# [Aim of the exercise]
Copy out the entries exactly, and wherever a picture appears, leave it out.

[Web document revisions]

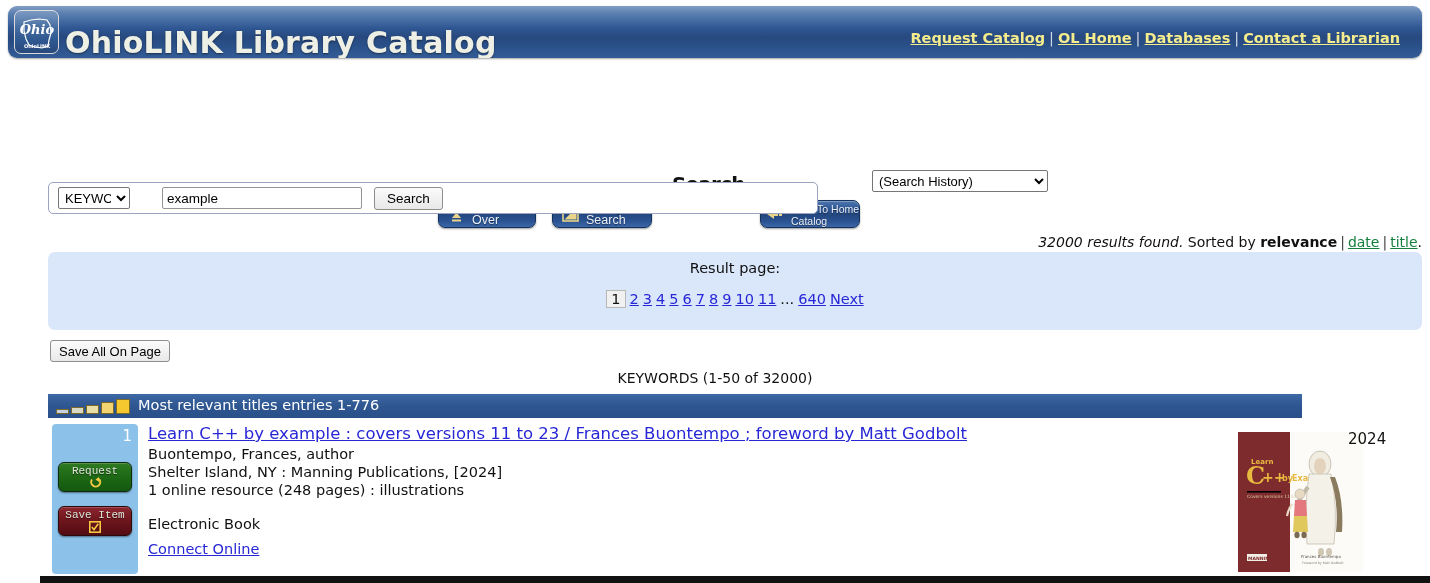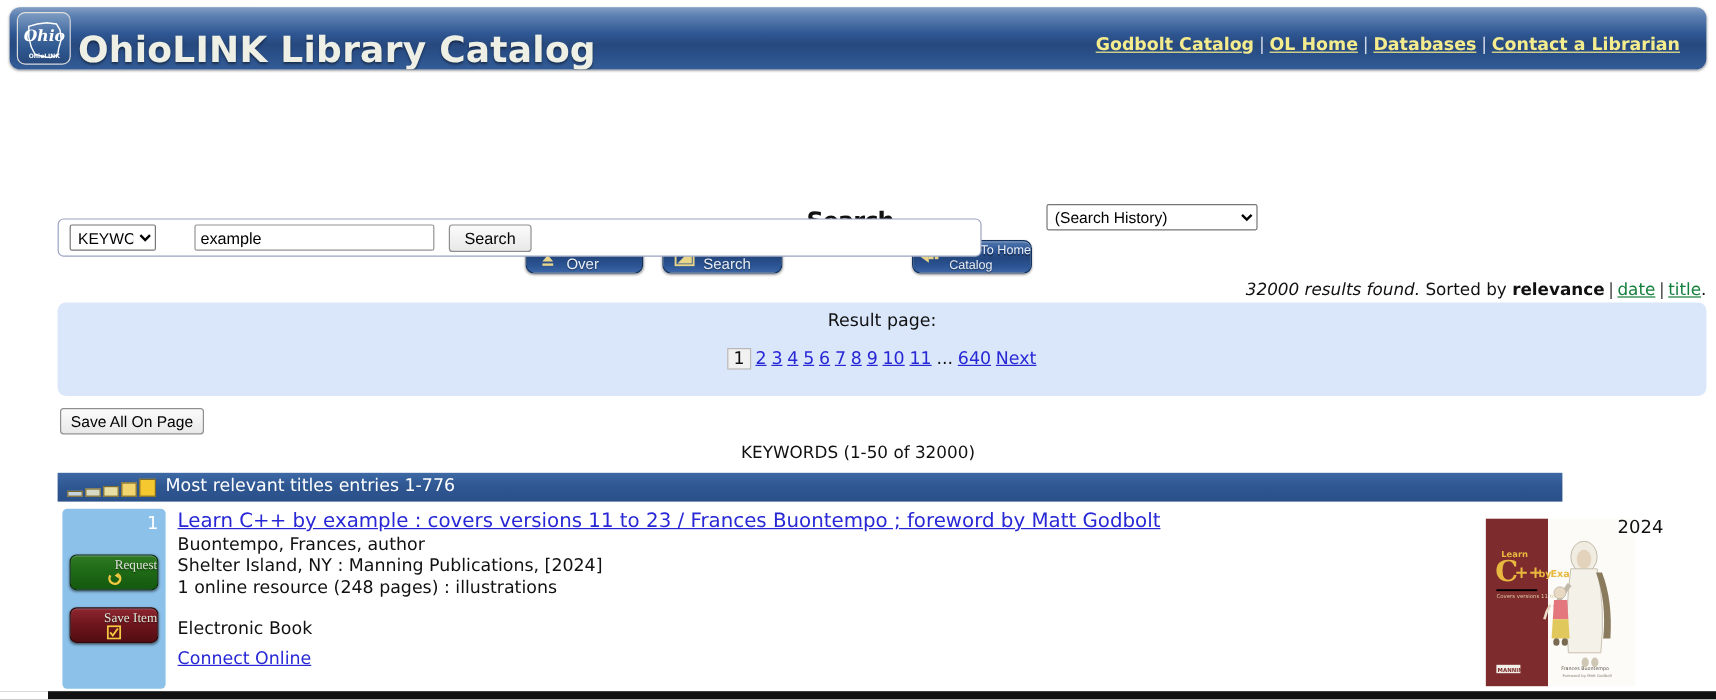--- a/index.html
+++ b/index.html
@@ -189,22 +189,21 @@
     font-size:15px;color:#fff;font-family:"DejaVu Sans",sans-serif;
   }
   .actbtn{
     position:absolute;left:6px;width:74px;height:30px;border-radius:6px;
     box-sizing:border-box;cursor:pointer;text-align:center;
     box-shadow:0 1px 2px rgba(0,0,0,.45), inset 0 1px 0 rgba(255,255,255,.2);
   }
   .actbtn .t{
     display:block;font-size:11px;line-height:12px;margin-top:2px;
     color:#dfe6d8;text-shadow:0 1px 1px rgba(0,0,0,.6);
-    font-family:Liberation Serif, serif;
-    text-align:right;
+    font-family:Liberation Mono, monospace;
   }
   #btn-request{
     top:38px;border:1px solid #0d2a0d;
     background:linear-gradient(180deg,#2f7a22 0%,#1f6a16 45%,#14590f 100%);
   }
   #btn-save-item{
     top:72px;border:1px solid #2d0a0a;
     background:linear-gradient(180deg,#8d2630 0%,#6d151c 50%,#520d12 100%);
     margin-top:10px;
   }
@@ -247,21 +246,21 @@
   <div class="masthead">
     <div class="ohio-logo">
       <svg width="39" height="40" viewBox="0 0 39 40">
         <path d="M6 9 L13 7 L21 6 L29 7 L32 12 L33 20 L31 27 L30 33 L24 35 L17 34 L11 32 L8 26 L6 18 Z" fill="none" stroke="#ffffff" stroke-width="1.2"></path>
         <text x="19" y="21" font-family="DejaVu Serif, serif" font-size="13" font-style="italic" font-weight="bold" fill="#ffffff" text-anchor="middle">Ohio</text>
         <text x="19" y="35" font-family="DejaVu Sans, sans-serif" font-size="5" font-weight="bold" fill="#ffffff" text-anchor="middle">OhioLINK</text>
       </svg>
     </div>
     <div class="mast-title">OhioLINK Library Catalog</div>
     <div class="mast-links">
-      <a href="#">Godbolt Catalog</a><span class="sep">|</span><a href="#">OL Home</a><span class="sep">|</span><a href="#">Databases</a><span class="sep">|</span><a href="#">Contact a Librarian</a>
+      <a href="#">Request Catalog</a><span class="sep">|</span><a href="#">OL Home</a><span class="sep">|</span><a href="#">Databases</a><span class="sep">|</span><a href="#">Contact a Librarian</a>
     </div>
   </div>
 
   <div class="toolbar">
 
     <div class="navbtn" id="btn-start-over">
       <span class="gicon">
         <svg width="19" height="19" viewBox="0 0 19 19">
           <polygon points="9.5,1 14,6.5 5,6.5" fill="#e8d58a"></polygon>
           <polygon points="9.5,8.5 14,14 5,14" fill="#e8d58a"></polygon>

# [Finished exercise]
--- a/index.html
+++ b/index.html
@@ -189,22 +189,21 @@
     font-size:15px;color:#fff;font-family:"DejaVu Sans",sans-serif;
   }
   .actbtn{
     position:absolute;left:6px;width:74px;height:30px;border-radius:6px;
     box-sizing:border-box;cursor:pointer;text-align:center;
     box-shadow:0 1px 2px rgba(0,0,0,.45), inset 0 1px 0 rgba(255,255,255,.2);
   }
   .actbtn .t{
     display:block;font-size:11px;line-height:12px;margin-top:2px;
     color:#dfe6d8;text-shadow:0 1px 1px rgba(0,0,0,.6);
-    font-family:Liberation Serif, serif;
-    text-align:right;
+    font-family:Liberation Mono, monospace;
   }
   #btn-request{
     top:38px;border:1px solid #0d2a0d;
     background:linear-gradient(180deg,#2f7a22 0%,#1f6a16 45%,#14590f 100%);
   }
   #btn-save-item{
     top:72px;border:1px solid #2d0a0a;
     background:linear-gradient(180deg,#8d2630 0%,#6d151c 50%,#520d12 100%);
     margin-top:10px;
   }
@@ -247,21 +246,21 @@
   <div class="masthead">
     <div class="ohio-logo">
       <svg width="39" height="40" viewBox="0 0 39 40">
         <path d="M6 9 L13 7 L21 6 L29 7 L32 12 L33 20 L31 27 L30 33 L24 35 L17 34 L11 32 L8 26 L6 18 Z" fill="none" stroke="#ffffff" stroke-width="1.2"></path>
         <text x="19" y="21" font-family="DejaVu Serif, serif" font-size="13" font-style="italic" font-weight="bold" fill="#ffffff" text-anchor="middle">Ohio</text>
         <text x="19" y="35" font-family="DejaVu Sans, sans-serif" font-size="5" font-weight="bold" fill="#ffffff" text-anchor="middle">OhioLINK</text>
       </svg>
     </div>
     <div class="mast-title">OhioLINK Library Catalog</div>
     <div class="mast-links">
-      <a href="#">Godbolt Catalog</a><span class="sep">|</span><a href="#">OL Home</a><span class="sep">|</span><a href="#">Databases</a><span class="sep">|</span><a href="#">Contact a Librarian</a>
+      <a href="#">Request Catalog</a><span class="sep">|</span><a href="#">OL Home</a><span class="sep">|</span><a href="#">Databases</a><span class="sep">|</span><a href="#">Contact a Librarian</a>
     </div>
   </div>
 
   <div class="toolbar">
 
     <div class="navbtn" id="btn-start-over">
       <span class="gicon">
         <svg width="19" height="19" viewBox="0 0 19 19">
           <polygon points="9.5,1 14,6.5 5,6.5" fill="#e8d58a"></polygon>
           <polygon points="9.5,8.5 14,14 5,14" fill="#e8d58a"></polygon>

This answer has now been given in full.